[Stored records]
######

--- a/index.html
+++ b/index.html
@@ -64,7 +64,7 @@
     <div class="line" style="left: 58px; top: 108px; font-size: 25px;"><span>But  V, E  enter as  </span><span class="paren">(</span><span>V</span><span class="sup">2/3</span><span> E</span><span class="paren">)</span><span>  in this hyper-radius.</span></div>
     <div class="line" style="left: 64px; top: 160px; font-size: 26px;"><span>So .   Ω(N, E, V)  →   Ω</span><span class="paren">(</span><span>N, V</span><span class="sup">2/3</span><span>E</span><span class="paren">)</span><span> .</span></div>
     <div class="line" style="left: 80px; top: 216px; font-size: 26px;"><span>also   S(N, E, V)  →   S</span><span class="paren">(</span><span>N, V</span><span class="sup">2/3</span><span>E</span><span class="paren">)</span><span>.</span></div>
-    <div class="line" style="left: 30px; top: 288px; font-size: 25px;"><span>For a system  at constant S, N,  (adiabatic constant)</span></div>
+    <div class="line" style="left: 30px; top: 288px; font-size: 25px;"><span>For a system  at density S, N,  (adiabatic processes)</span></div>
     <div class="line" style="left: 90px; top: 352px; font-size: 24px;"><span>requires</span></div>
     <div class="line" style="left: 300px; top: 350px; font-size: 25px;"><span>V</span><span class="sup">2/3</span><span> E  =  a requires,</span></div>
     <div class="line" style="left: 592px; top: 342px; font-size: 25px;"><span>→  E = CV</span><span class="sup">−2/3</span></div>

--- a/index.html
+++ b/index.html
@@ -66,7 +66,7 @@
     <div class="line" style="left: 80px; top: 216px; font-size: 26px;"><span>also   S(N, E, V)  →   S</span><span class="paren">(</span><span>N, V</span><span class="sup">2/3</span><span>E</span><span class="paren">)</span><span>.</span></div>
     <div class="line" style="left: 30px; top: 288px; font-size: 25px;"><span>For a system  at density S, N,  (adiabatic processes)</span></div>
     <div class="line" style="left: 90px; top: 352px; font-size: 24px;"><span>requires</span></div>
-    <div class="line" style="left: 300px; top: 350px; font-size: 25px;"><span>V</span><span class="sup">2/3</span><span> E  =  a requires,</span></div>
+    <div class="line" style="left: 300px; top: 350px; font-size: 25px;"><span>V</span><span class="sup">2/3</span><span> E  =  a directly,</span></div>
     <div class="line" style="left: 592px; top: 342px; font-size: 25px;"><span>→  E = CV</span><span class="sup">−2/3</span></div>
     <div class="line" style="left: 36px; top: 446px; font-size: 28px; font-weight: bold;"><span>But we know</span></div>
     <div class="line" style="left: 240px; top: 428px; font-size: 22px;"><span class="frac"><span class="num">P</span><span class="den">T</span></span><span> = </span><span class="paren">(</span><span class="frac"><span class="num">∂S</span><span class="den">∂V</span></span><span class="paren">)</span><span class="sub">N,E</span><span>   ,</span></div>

######

The answer is to be a bare number, showing how many lines of the records contain "density".

## Response
2